Musharraf, speaking about the US raid in Pakistan which eliminated Osama bin Laden, also told ABC News there was no deal between his government and Washington almost a decade ago allowing US forces to conduct a unilateral raid in Pakistani territory, as reported by the British newspaper The Guardian.
“Never! And this is the assertion being cast by the Guardian and I rejected that. I condemn such an insinuation,” Musharraf said. “There was no such deal.”
Musharraf acknowledged however that Pakistani intelligence might have helped bin Laden remain undetected for years at his compound in the garrison town of Abbottabad, but said this it would have been a “rogue element” in the ranks.
It was more likely that this was a big “blunder” by Pakistan in failing to detect the Al-Qaeda leader for years, he said.
Pakistan has come under fire for failing to track down the world's most wanted man, who was shot dead in a US commandos raid on May 2 in a heavily fortified compound not far from Islamabad.
But Musharraf, who was president until 2008 after seizing power in a coup in 1999, said the action was a violation of Pakistan's sovereignty and a sign of mistrust between the two partners.
“Certainly it was a violation of our sovereignty,” he said, adding he supported Islamabad's decision not to allow US officials back into the compound.

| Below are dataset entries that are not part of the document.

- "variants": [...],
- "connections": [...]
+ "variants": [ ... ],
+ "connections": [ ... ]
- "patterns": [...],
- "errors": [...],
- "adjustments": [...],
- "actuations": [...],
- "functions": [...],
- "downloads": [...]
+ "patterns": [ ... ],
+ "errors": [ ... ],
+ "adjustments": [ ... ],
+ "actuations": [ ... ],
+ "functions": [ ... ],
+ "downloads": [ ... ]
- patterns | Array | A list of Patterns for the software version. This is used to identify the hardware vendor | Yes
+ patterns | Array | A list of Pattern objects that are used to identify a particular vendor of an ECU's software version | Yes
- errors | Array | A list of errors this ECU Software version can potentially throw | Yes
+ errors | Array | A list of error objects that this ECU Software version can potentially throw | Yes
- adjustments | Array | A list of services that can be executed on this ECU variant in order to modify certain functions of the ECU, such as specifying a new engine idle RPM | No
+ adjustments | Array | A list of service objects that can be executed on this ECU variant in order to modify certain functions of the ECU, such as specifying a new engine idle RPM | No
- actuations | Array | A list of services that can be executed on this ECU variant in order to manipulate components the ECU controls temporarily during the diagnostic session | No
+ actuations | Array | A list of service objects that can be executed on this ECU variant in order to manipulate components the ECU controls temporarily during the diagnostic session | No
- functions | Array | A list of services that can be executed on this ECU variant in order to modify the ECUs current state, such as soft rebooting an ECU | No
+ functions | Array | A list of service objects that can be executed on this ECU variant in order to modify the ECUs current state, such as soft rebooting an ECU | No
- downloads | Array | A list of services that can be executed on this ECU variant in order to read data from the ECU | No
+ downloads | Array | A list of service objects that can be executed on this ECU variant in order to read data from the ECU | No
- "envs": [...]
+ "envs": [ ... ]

“That was a good decision. I don't think we can accept, no government can accept a violation of their sovereignty.”Musharraf said Pakistan had cooperated with the US in many other cases and said the unilateral US action showed a lack of trust.
“What kind of friend is that, that you haven't taken us into confidence?” he said.
“In my time, we apprehended three dozen, dozens of Al-Qaeda people... we cooperated with each other, we spotted the target, we identified it.
“You can't clap with one hand. If you don't trust Pakistan, how can Pakistan trust you?”Pakistan suffered “all the consequences of mayhem and tribal warfare in Afghanistan,” after joining Washington in the battle against Al-Qaeda and the Taliban, and that trust and cooperation are needed, he said.
“The requirement is absolutely Pakistan and US relations must be good... But if there is mistrust and we are pulling in different directions, trust me, we are losing the battle against terror.
“To (the) extent that you want to alienate Pakistan, you will be a loser. And Pakistan will also be a loser, there's no doubt. The world will lose.”
Musharraf, a former Pakistani military commando and army chief, resigned as president under pressure in 2008. He now lives in self-imposed exile in London, but is wanted over the 2007 murder of ex-premier Benazir Bhutto, accused of failing to provide her with enough security.